2020年東京五輪パラリンピックの主会場となる新国立競技場(東京都新宿区)の大会後利用について、ワーキングチーム(WT)座長を務める水落敏栄副文部科学相毎日新聞の取材に応じ、「(大会後に)可動式の屋根など(の設置)ができないか検討してもらう必要がある」と述べた。屋根は整備費削減に伴うデザイン変更で設置しない設計となったが、大会後にはコンサートでの利用などで収益性を向上させるために再検討が必要との認識を示した。

 水落氏は大会後の競技場運営について「収益性の高い事業スキームとすることが最も重要」と指摘。運営は国が所有権を持ったまま運営権を民間に売却する「コンセッション方式」に決まるとの見通しを示した。スポーツ庁によると、屋根の設置は構造的な補強が必要となる。設置費用は参入する民間業者が負担することを想定しており、屋根による収益の増加が、改修費用を上回ることができるかが実現の鍵になる。

 文科省が設置したWTは昨年9月から約半年間開かれていないが、同省が競技団体やコンサルティング会社と行った意見交換の報告書を近くまとめ、早期に再開する方針。コンセッション方式は、主な競技を決めてから実際に運営が始まるまで3年かかるため、水落氏は「今年度中には方向性を見いださないといけない」と述べた。

 大阪城を作ったのは誰か?というナゾナゾはご存じだろう。「豊臣秀吉」と答えると,「ブー,大工」と返される子供向けのナゾナゾである。しかし,洒落を解せず固いことを言えば,豊臣秀吉が正解である。「作った人」にはさまざまな意味があるが,もっとも重要な人は企画した人である。その人がいないと何事も始まらないからである。映画では主演俳優や監督が注目されるが,プロデューサーが全体を統括する。プロデューサーを和訳すると製作者なので,まさに作った人である。

 建築の場合,プロデューサーは建築主つまり施主である。設計者は映画でいえば監督みたいなものである。どのような建築にし,どのように使いたいかは施主が決める。設計者はその意図を具体的に形にしていくのが仕事である。従って,施主の意図があやふやだと,まともな建築は出来ない。現実には,それほど明確な分担があるわけではなく,施主と設計者は協同作業を行う。施主の意図に対して,専門家の立場から対案を示すことは良くある。それでも,最終的に決めるのは施主である。医療のインフォームドコンセントも患者が同意しなければ治療は行えないのと同じである。

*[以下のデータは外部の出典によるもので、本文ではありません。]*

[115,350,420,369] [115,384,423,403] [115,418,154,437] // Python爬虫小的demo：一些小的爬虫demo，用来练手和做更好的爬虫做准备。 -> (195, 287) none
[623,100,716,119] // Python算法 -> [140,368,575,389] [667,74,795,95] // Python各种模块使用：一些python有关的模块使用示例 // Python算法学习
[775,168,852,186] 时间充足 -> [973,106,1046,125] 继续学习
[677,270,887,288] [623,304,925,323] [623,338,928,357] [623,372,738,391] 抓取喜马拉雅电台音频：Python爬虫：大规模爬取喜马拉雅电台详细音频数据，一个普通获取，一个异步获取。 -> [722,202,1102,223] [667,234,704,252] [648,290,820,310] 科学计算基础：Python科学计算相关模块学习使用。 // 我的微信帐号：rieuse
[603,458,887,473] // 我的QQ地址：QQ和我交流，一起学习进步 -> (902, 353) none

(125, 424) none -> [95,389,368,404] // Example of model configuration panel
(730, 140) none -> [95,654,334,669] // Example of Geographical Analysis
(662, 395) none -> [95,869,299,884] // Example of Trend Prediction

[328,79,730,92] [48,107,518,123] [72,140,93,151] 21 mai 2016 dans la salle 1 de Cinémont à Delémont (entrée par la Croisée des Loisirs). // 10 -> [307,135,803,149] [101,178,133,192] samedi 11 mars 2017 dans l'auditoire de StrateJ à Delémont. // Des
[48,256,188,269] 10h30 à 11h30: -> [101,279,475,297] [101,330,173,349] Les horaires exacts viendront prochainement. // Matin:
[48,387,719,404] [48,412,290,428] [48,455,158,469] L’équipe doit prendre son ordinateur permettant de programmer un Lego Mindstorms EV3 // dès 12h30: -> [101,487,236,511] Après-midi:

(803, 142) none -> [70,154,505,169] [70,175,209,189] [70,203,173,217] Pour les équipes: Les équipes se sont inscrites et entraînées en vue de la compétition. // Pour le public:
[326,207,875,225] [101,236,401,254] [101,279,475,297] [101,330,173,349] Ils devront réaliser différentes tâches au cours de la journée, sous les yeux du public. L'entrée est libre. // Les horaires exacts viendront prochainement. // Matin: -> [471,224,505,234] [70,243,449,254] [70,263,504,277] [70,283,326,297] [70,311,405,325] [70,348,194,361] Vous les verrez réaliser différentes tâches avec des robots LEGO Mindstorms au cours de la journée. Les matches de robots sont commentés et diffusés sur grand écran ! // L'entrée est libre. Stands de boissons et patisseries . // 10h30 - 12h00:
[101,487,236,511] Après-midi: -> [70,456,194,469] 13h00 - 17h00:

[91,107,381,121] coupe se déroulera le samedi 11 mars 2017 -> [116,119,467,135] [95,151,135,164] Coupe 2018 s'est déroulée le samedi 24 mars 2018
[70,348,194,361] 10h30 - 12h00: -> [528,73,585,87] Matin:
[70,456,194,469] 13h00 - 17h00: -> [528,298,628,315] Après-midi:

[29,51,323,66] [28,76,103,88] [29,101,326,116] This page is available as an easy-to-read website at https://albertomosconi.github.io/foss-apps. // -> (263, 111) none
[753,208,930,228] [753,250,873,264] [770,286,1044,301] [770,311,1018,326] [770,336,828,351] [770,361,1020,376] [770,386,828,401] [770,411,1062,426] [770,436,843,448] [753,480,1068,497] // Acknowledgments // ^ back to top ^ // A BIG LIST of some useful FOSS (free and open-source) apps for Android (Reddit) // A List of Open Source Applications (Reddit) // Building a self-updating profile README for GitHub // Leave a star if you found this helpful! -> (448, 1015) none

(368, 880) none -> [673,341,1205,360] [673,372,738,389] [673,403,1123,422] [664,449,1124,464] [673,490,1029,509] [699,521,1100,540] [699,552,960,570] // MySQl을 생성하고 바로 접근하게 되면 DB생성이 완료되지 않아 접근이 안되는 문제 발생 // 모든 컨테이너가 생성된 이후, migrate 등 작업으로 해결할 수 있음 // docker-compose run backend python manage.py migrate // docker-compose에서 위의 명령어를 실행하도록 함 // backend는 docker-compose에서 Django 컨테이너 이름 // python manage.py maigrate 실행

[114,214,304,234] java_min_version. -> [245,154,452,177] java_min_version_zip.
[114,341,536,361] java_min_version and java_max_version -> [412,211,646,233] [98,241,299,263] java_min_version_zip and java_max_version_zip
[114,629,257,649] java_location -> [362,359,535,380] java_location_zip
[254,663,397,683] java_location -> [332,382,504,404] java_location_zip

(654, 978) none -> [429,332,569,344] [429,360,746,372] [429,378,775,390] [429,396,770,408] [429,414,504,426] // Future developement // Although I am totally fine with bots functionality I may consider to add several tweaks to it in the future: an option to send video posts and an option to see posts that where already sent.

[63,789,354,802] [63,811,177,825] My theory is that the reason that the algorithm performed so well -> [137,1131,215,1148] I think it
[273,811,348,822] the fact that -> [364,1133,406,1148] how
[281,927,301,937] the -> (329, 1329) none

 ところがである,医療訴訟が絶えないように,施主の意図があいまいだと建築もトラブルになる。以前の記事でも,実例(設定は変えて有る)を紹介した。

水槽の大きさを決めるのは誰

 以前の記事を読むのが面倒な人のために要約すれば,次のようになる。工場の設計者はハイスペックのA案を提案したけれども,施主の工場長は使い方で対応可能と考え,ロースペックのB案に決めた。ところが,完成後に施工ミスが見つかり,不信感をもった施主は設計にも疑問を持ち,第三者の専門家に検証を依頼した。この専門家とは建築の専門家ではなく,建物を利用する製品生産の専門家である。第三者委員はA案が妥当と施主に助言したため,建物は改修することになった。当然,その費用が問題になり,施主,設計者,施工者の間で大揉めに揉めた。

 一般の方は,B案に決めたのは施主だし,設計変更は施工業者には無関係であるので,費用は当然,施主の負担と考えるだろう。ところが,施主は建物の仕様は,建築の専門家である設計者が責任をもって決めるべきと主張したのである。純粋に建築的な事項,例えば耐震性なら,施主が耐震性のない違法建築を求めても従ってはならないのは言うまでもなく,施主の主張は正しい。だが,このケースで問題になったのは建築と工場生産の両方に関わる分野であり,そう簡単には割り切れない。結局,施主と設計者がお互いに信頼し,合意のもとに決定するしかないのである。この事例では,両者の信頼が最初からなく,キーパーソンである施主の方針が定まらなかったのがトラブルの背景である。

 なお,施工業者は設計については責任はないが,施工ミスという落ち度があり応分に負担を求められた。実際には応分以上の負担であったが,それは建設業界の不透明な体質によるものだ。話の主旨にはかかわらないので,設計事務所とゼネコンの企業規模の違いによるものとだけ言っておく。

 さて,国立競技場の屋根も施主の方針がブレまくりである。今後のトラブルを強く暗示しているのではないだろうか。おそらく,屋根を設けるにしても,オリンピック終了後の改修になるだろう。しかし,仮に今,設計変更し,オリンピックに間に合わせようとすれば,施工業者への負担が大きくなり,施工ミスの危険性も増すだろう。実は,上記の例で,施工ミスが起こった原因の一つに,施工段階で施主の確認を要する事項について,施主がなかなか決めてくれず,施工者は突貫工事を強いられたことがある。良くある話ではあるが。